The records Start Marker
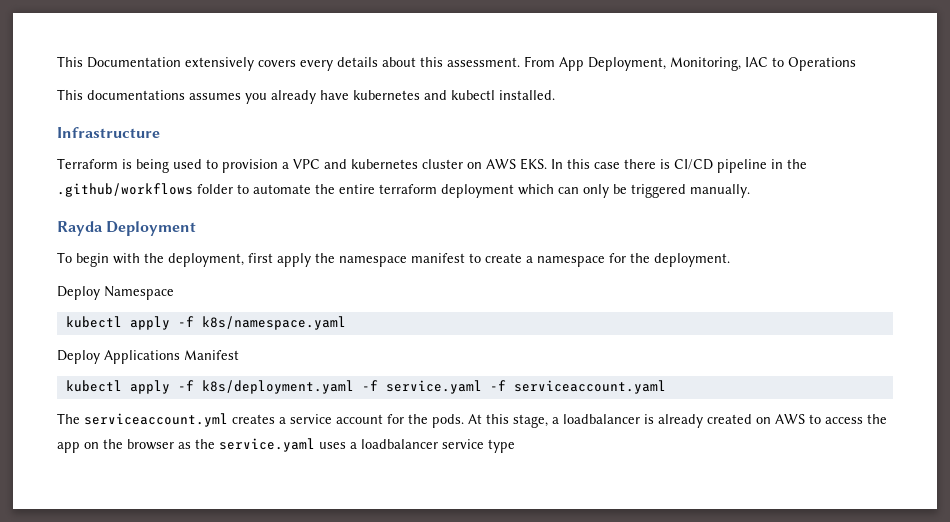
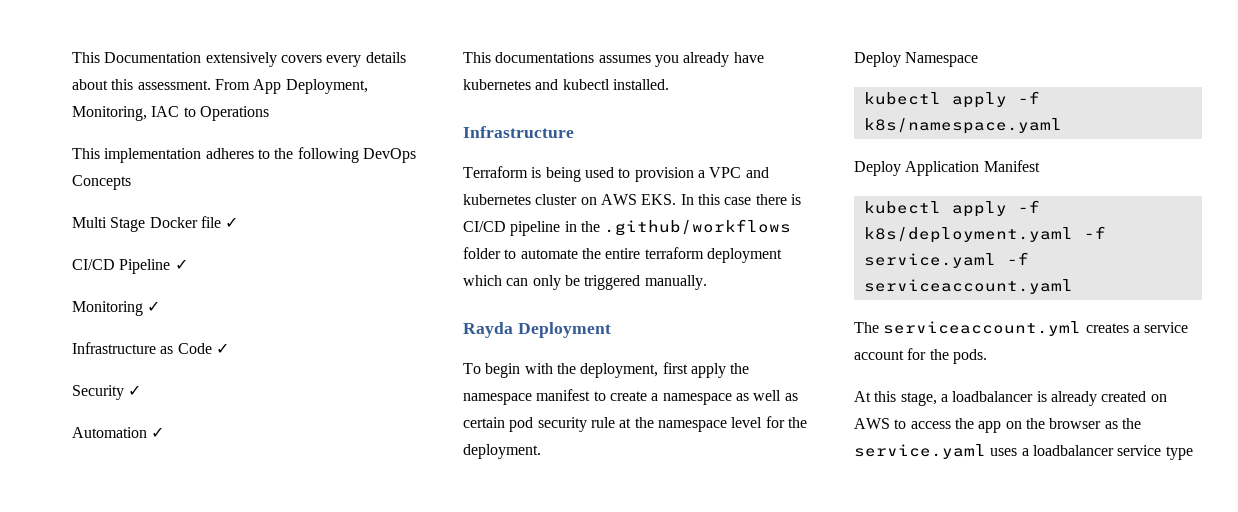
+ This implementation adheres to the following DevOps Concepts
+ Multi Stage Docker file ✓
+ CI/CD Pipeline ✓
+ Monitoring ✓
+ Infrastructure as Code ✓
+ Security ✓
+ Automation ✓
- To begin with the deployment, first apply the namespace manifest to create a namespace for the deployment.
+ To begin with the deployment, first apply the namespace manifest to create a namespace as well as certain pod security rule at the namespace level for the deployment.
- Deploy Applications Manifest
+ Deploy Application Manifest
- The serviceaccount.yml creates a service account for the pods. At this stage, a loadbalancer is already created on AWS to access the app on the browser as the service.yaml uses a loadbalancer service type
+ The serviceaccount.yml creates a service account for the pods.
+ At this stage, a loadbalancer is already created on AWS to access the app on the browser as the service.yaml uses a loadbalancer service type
The records End Marker
▶ What is expected:
Your answer should consist of the lines from the line with "Deploy Application Manifest" through the last line of the data, set down exactly, both included.

▶ Answer to this problem:
+ Deploy Application Manifest
- The serviceaccount.yml creates a service account for the pods. At this stage, a loadbalancer is already created on AWS to access the app on the browser as the service.yaml uses a loadbalancer service type
+ The serviceaccount.yml creates a service account for the pods.
+ At this stage, a loadbalancer is already created on AWS to access the app on the browser as the service.yaml uses a loadbalancer service type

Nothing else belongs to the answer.